HIV influences the progression of HCV disease, including an increased HCV replication, a decreased rate of HCV clearance during acute infection, and accelerated progression to fibrosis. There is some evidence that HIV viral suppression with ART may reduce the risk of HCV transmission in coinfected mothers [1719], but the evidence to support this hypothesis is scarce.

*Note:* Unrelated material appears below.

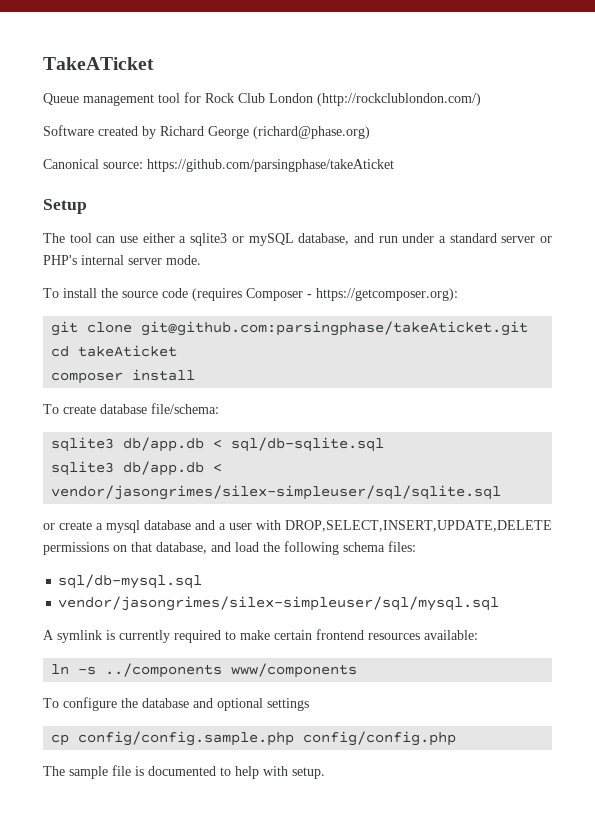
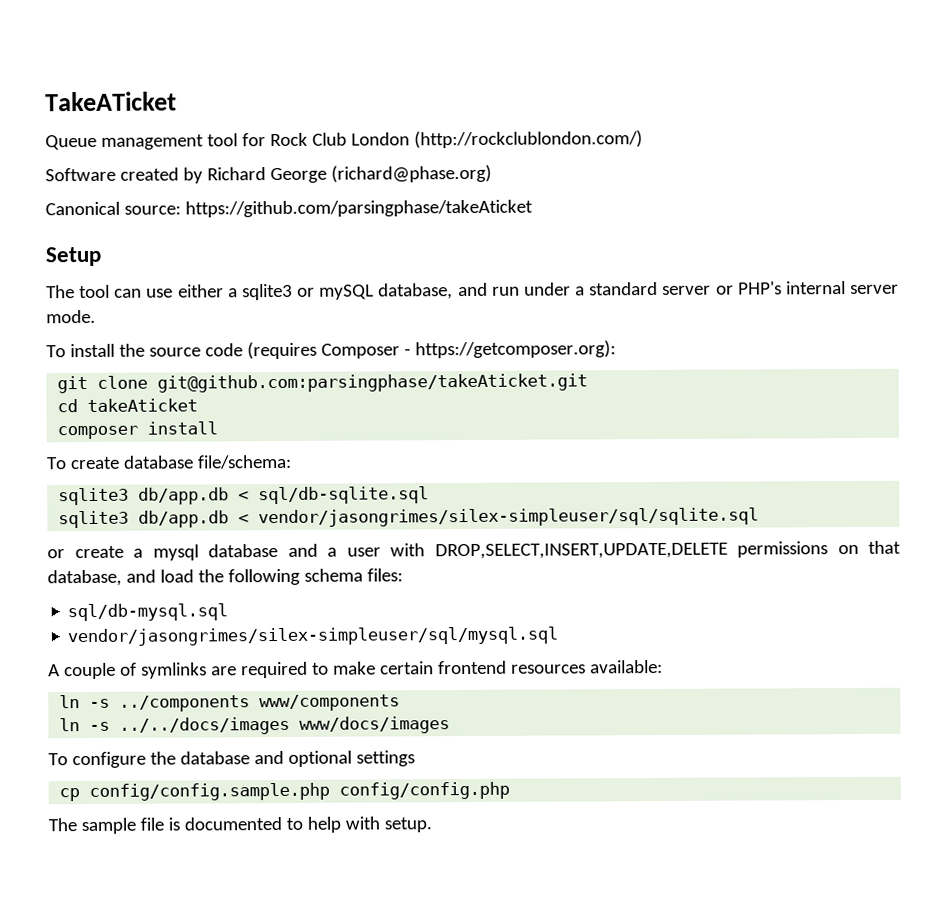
- A symlink is currently required to make certain frontend resources available:
+ A couple of symlinks are required to make certain frontend resources available:
+ ln -s ../../docs/images www/docs/images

Our results showed a 7.0 (95%CI 3.7–10.4%) transmission rate, which appears to be lower than the rate reported in the literature previous to the extended use of ART [11,12]. We also found that mothers who gave birth to HCV infected children were similar with respect to all HIV-1 infection features, including viral load or time on ART at delivery. However, HCV viral load during pregnancy was slightly higher in women who transmitted HCV vertically, although no statistical significance was found, probably due to the low sample size. Same effect could be found in the CD4 count before delivery, where we could observe lower values in transmitters mothers.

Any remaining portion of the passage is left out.